You are viewing a plain text version of this content. The canonical link for it is here.
Posted to solr-dev@lucene.apache.org by Grant Ingersoll <gs...@apache.org> on 2009/08/18 00:00:49 UTC
Response Writers and DocLists
I'm looking a little bit at https://issues.apache.org/jira/browse/SOLR-1298
and some of the other "pseudo-field" capabilities and am curious how
the various Response Writers are handling writing out the Docs. The
XMLWriter seems to have a very different approach from the others when
it comes to dealing with multi-valued fields (it sorts first, the
others don't.) Does anyone know the history here?
Also, I'm thinking about having a real simple interface that would
allow for, when materializing the Fields, to pass in something like a
DocumentModifier, which would basically get the document right before
it is to be returned (possibly inside the SolrIndexReader, but maybe
this even belongs at the Lucene level similar to the FieldSelector,
although it is likely too late for 2.9.) Through this DocModifier,
one could easily add fields, etc.
Part of what I think needs to be addressed here is that currently, in
order to add fields, for instance, LocalSolr does this, one needs to
iterate over the DocList (or SolrDocList) multiple times.
SolrPluginUtils.docListtoSolrDocList attempts to help, but it still
requires a double loop. The tricky part here is that one often needs
to have context when modifying the Document that the Response Writer's
simply do not have, so you end up writing a SearchComponent to do it
and thus iterating multiple times.
I know this is a bit stream of conscience, but thought I would get it
out there a little bit to see what others thought.
-Grant
Re: Response Writers and DocLists
Posted by Erik Hatcher <er...@gmail.com>.

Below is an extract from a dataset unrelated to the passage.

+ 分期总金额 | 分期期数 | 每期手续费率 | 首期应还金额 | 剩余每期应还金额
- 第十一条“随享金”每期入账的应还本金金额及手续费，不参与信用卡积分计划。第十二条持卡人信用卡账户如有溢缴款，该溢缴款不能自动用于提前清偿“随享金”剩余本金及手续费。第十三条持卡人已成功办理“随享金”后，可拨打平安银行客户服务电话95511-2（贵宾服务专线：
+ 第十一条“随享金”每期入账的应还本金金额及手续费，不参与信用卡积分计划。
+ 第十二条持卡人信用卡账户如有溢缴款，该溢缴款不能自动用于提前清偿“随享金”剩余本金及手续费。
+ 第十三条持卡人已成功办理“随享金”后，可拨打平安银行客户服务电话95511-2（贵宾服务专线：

On Aug 17, 2009, at 6:59 PM, Ryan McKinley wrote:
> Also with adding a "meta" field, I'm not sure I like that it is a
> double object like:
> doc.get( "_meta_" ).get( "distance")
It'd be more like: doc.getMeta().get("distance"), at least. And
doc.get("distance") could be made to fetch first the main document and
if not found search in the meta data.
> It would be nicer if the user does not have any idea if it is a
> pseudo-field or "real" field. (by "user" I mean how you consume the
> response, not how you construct the URL)
I'm kinda ok with the direction this is heading, with the response
"document" have a pluggable way to add "fields". My main reluctance
is really from a Lucene-legacy way of thinking of the stored values
from the actual Document object as all that should be allowed there.
Things get trickier as we want meta-meta data... like title field,
title highlighted, and then some more like this for each document, and
allowing for "namespaces" or some kind of way to keep different values
that may have the same key from colliding.
> The SQL "as" command comes to mind:
> SELECT name, count(xxx) as cnt
Hmmm, that's an idea.
fl=title, highlighted(title) as highlighted_title,
some_function(popularity) as scaled_popularity
Erik
Re: Response Writers and DocLists
Posted by Ryan McKinley <ry...@gmail.com>.
Ya, I like this idea.
Adding a "meta" field is OK, but it may just be kicking the can. Also
implementation wise, it works well when you have a SolrDocument, but
when directly using DocList, it gets a bit messy.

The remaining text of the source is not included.